De ‘eeken houtsagersmolen, met zijn houttuijn, genaemt de Leeu’ werd op 29 november 1704 geveild. De molen werd volgens de makelaars in Westzaandam belend ten oosten door de pelmolen De Geregtigheijt, ten westen de zaagmolen De Gerrit van Velzen, ten noorden De Oranjeboom en ten zuiden ‘t Kalfje. Geheel correct waren de mededelingen van de makelaars niet, want de Gerrit van Velzen en De Oranjeboom stonden ten oosten van de Zuiderwatering. De pelmolen De Gerechtigheid stond ten westen van deze vaart. Maar er was ook nog de paltrok De Geregtigheid, die eveneens ten oosten van de Zuiderwatering stond.
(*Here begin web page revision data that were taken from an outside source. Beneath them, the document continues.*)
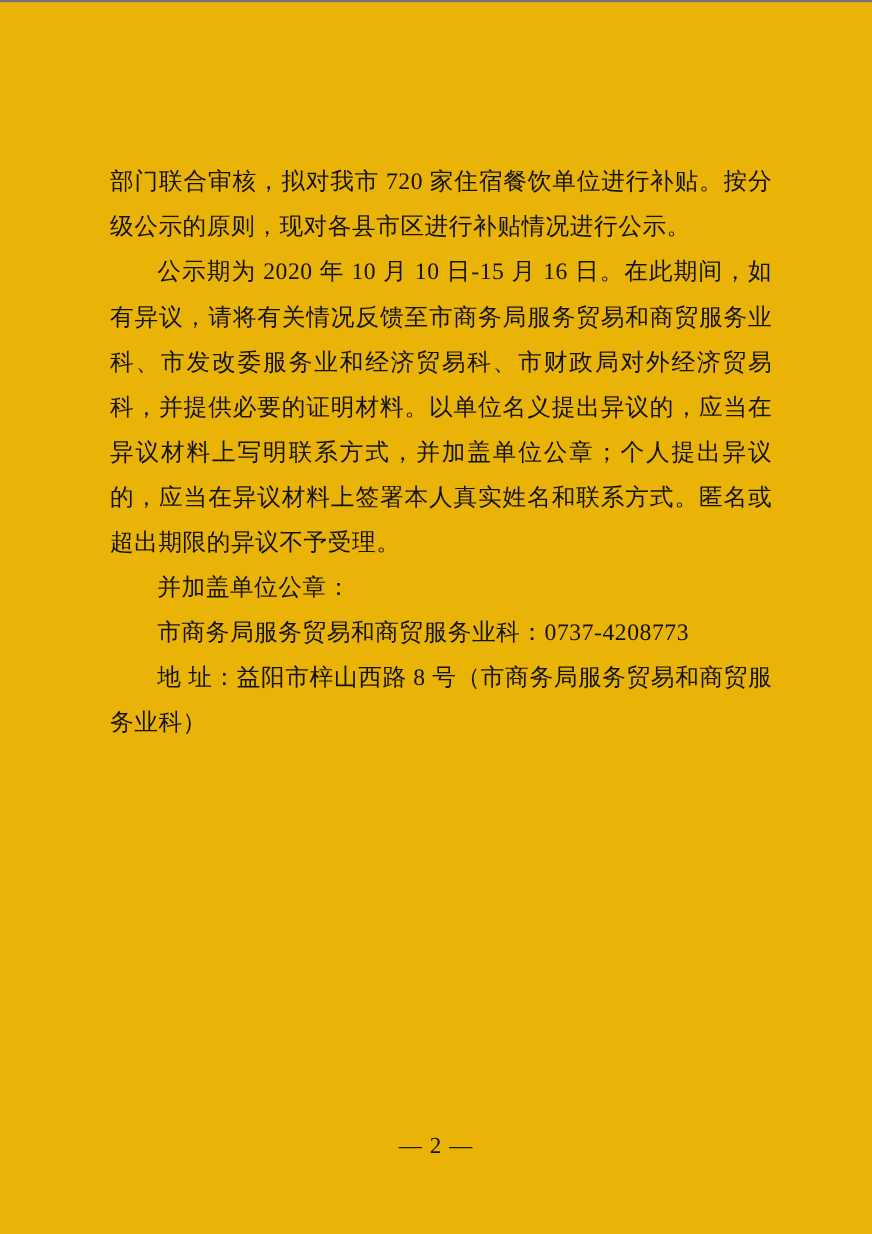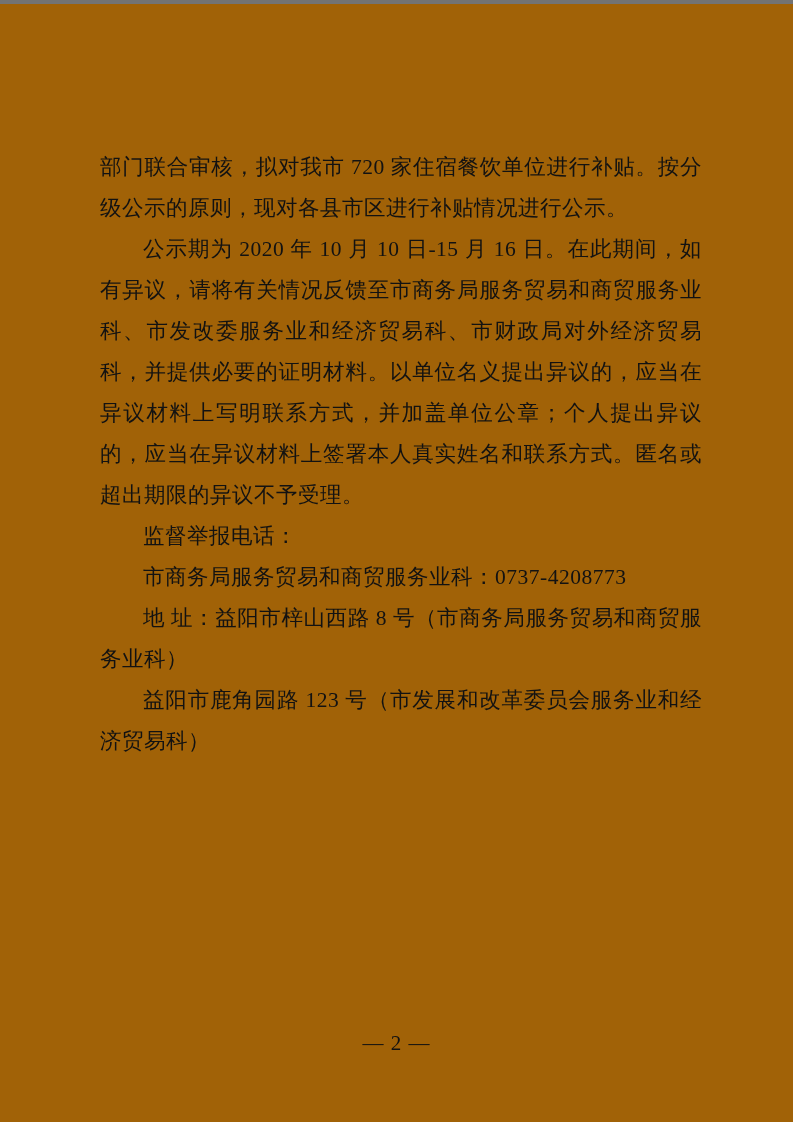"部门联合审核，拟对我市 720" .page { background: #a16207 -> #eab308; border-top: 4px solid #737373 -> 2px solid #737373 }
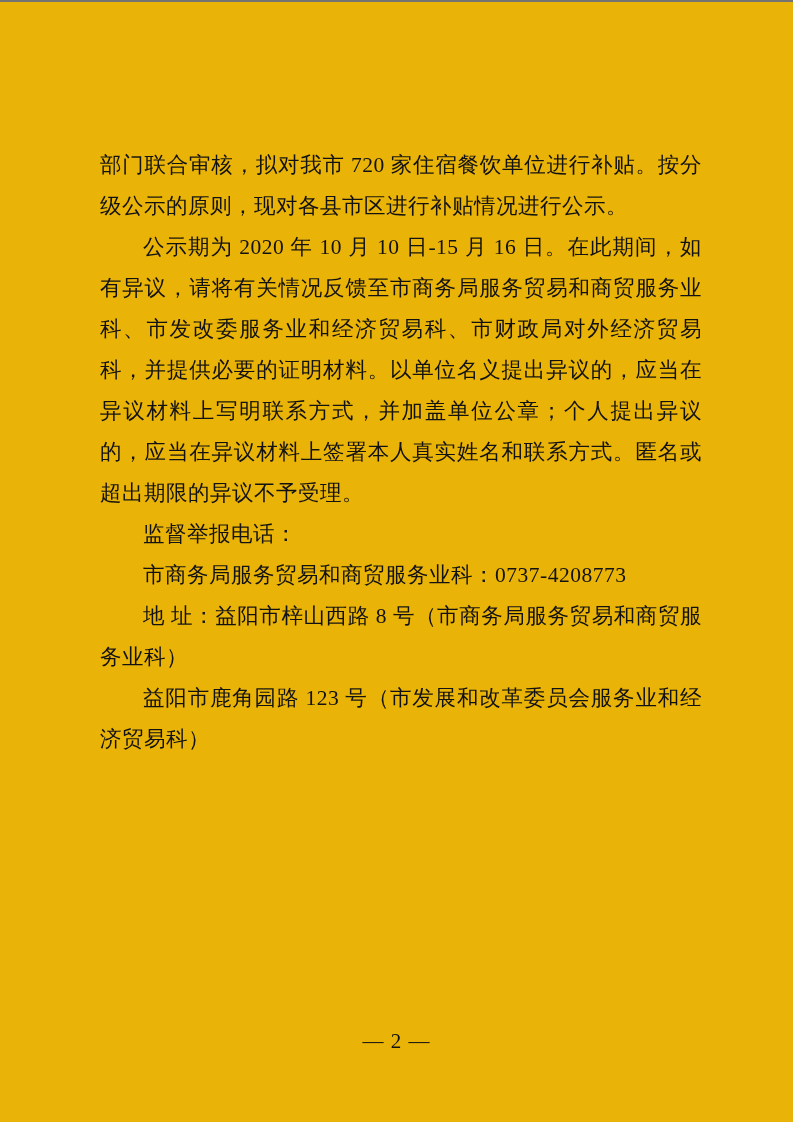"监督举报电话：" p.indent { text: 监督举报电话 -> 并加盖单位公章 }
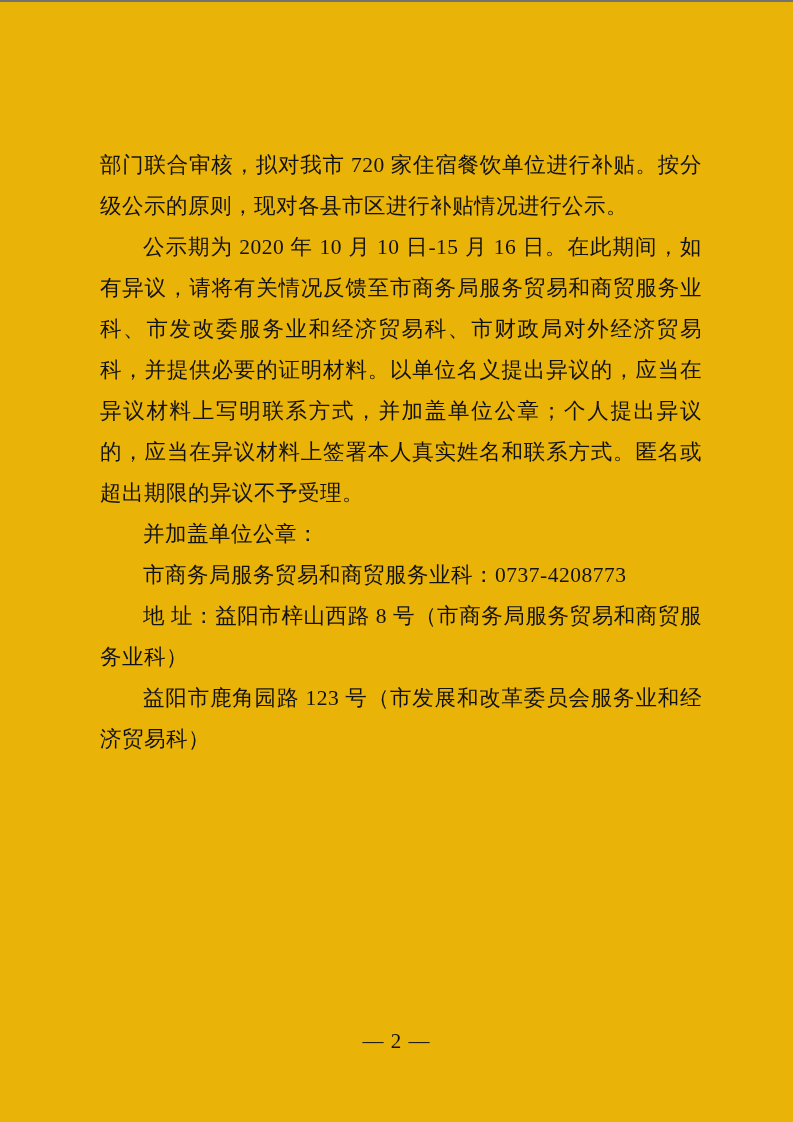"益阳市鹿角园路 123 号（市发展和改革委员会服务业和经济贸易科）" p.indent { html: <p>益阳市鹿角园路 123 号（市发展和改革委员会服务业和经济贸易科）</p> -> none }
Boorsma zegt in Duizend Zaanse Molens ten onrechte dat De Leeuw aan de westkant stond. Hij is ongetwijfeld op het verkeerde been gezet door de mededeling van de makelaars, dat De Leeuw bij de pelmolen De Gerechtigheid stond. Maar in dat geval zijn alle andere genoemde belendingen fout en dat lijkt onwaarschijnlijk.
Maar waar de molen ook stond De Leeuw brulde niet lang meer. De veiling werd een fiasco. Teeuwis Poulusz bood tot f. 650,-, maar de eigenaar stopte de veiling bij een afslag van f. 150,-. De Leeuw werd dus niet verkocht en zal ongetwijfeld spoedig gesloopt zijn.